[Entries supplied]

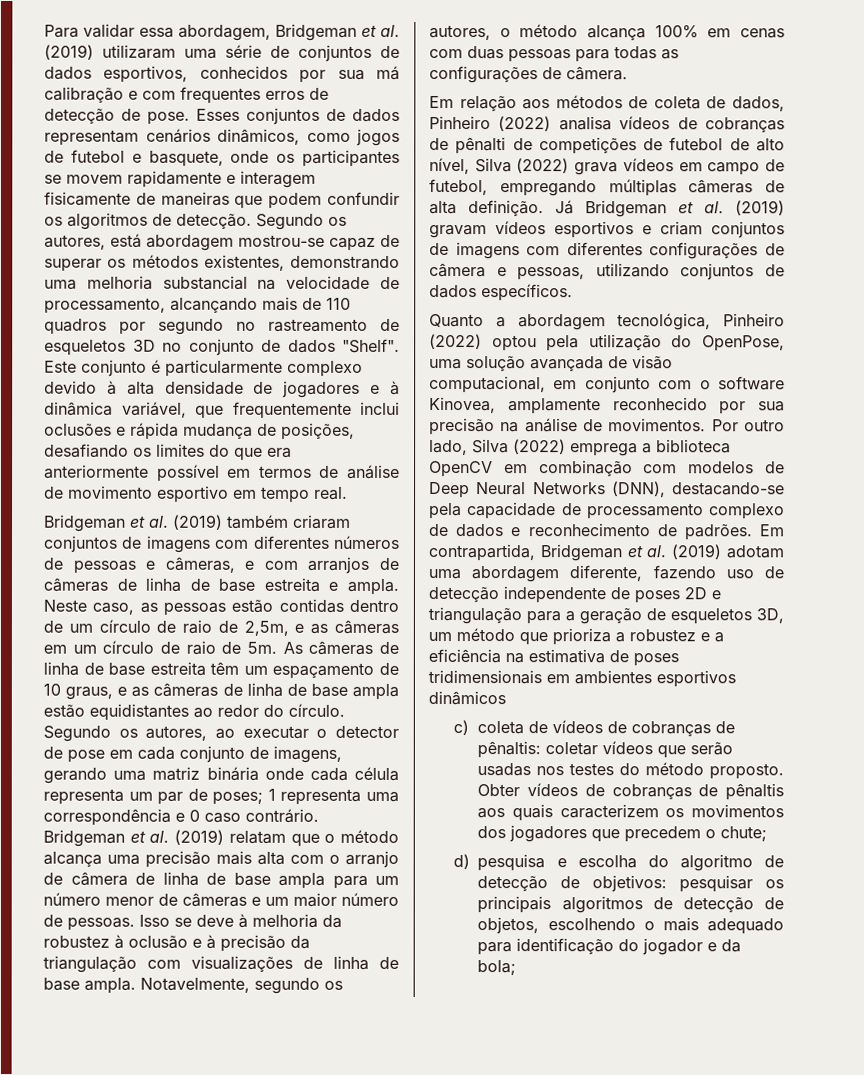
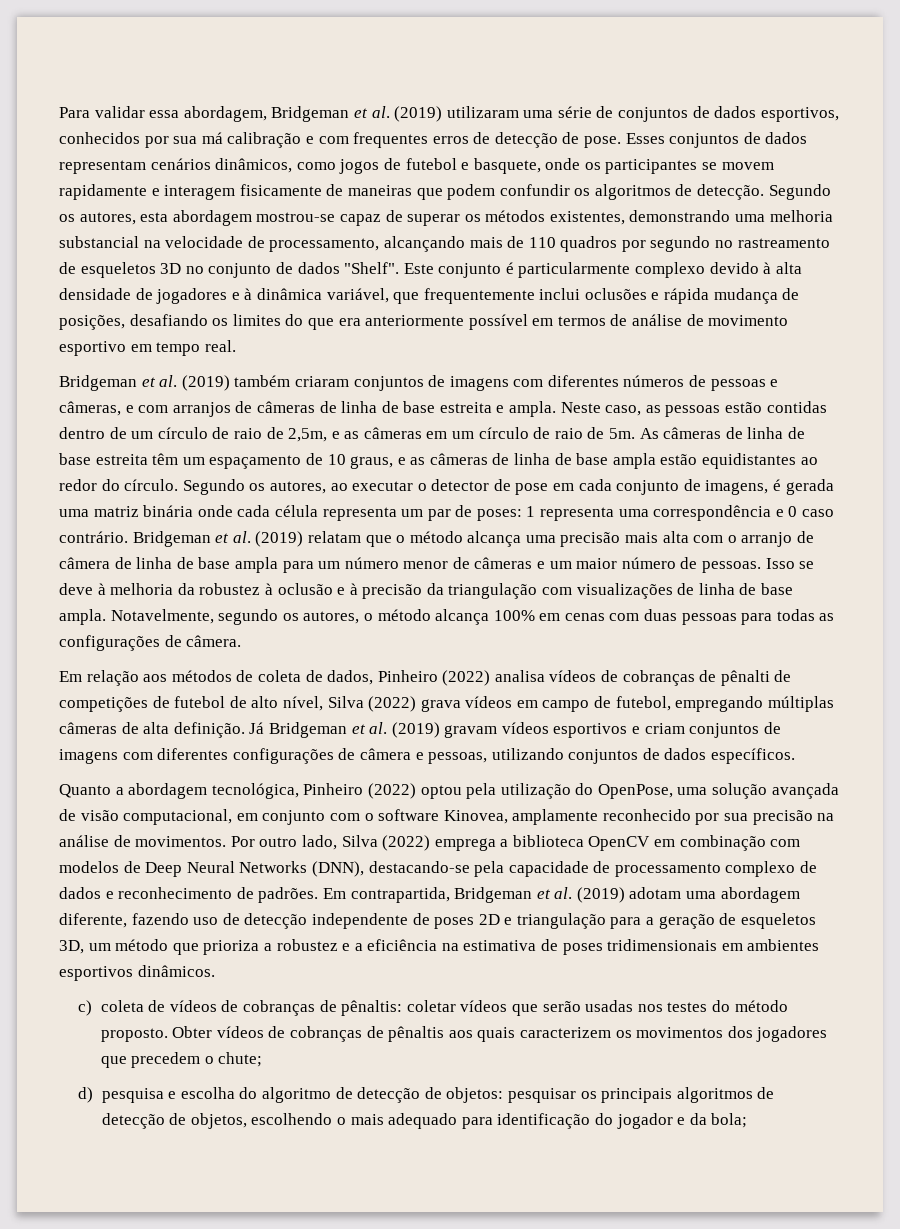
- Segundo os autores, está abordagem mostrou-se capaz de superar os métodos existentes, demonstrando uma melhoria substancial na velocidade de processamento, alcançando mais de 110 quadros por segundo no rastreamento de esqueletos 3D no conjunto de dados "Shelf".
+ Segundo os autores, esta abordagem mostrou-se capaz de superar os métodos existentes, demonstrando uma melhoria substancial na velocidade de processamento, alcançando mais de 110 quadros por segundo no rastreamento de esqueletos 3D no conjunto de dados "Shelf".
- Segundo os autores, ao executar o detector de pose em cada conjunto de imagens, gerando uma matriz binária onde cada célula representa um par de poses; 1 representa uma correspondência e 0 caso contrário.
+ Segundo os autores, ao executar o detector de pose em cada conjunto de imagens, é gerada uma matriz binária onde cada célula representa um par de poses: 1 representa uma correspondência e 0 caso contrário.
- Em contrapartida, Bridgeman et al. (2019) adotam uma abordagem diferente, fazendo uso de detecção independente de poses 2D e triangulação para a geração de esqueletos 3D, um método que prioriza a robustez e a eficiência na estimativa de poses tridimensionais em ambientes esportivos dinâmicos
+ Em contrapartida, Bridgeman et al. (2019) adotam uma abordagem diferente, fazendo uso de detecção independente de poses 2D e triangulação para a geração de esqueletos 3D, um método que prioriza a robustez e a eficiência na estimativa de poses tridimensionais em ambientes esportivos dinâmicos.
- d) pesquisa e escolha do algoritmo de detecção de objetivos: pesquisar os principais algoritmos de detecção de objetos, escolhendo o mais adequado para identificação do jogador e da bola;
+ d) pesquisa e escolha do algoritmo de detecção de objetos: pesquisar os principais algoritmos de detecção de objetos, escolhendo o mais adequado para identificação do jogador e da bola;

[Task goal] Omit the pictures and reproduce the records above exactly.

[Task answer]
- Segundo os autores, está abordagem mostrou-se capaz de superar os métodos existentes, demonstrando uma melhoria substancial na velocidade de processamento, alcançando mais de 110 quadros por segundo no rastreamento de esqueletos 3D no conjunto de dados "Shelf".
+ Segundo os autores, esta abordagem mostrou-se capaz de superar os métodos existentes, demonstrando uma melhoria substancial na velocidade de processamento, alcançando mais de 110 quadros por segundo no rastreamento de esqueletos 3D no conjunto de dados "Shelf".
- Segundo os autores, ao executar o detector de pose em cada conjunto de imagens, gerando uma matriz binária onde cada célula representa um par de poses; 1 representa uma correspondência e 0 caso contrário.
+ Segundo os autores, ao executar o detector de pose em cada conjunto de imagens, é gerada uma matriz binária onde cada célula representa um par de poses: 1 representa uma correspondência e 0 caso contrário.
- Em contrapartida, Bridgeman et al. (2019) adotam uma abordagem diferente, fazendo uso de detecção independente de poses 2D e triangulação para a geração de esqueletos 3D, um método que prioriza a robustez e a eficiência na estimativa de poses tridimensionais em ambientes esportivos dinâmicos
+ Em contrapartida, Bridgeman et al. (2019) adotam uma abordagem diferente, fazendo uso de detecção independente de poses 2D e triangulação para a geração de esqueletos 3D, um método que prioriza a robustez e a eficiência na estimativa de poses tridimensionais em ambientes esportivos dinâmicos.
- d) pesquisa e escolha do algoritmo de detecção de objetivos: pesquisar os principais algoritmos de detecção de objetos, escolhendo o mais adequado para identificação do jogador e da bola;
+ d) pesquisa e escolha do algoritmo de detecção de objetos: pesquisar os principais algoritmos de detecção de objetos, escolhendo o mais adequado para identificação do jogador e da bola;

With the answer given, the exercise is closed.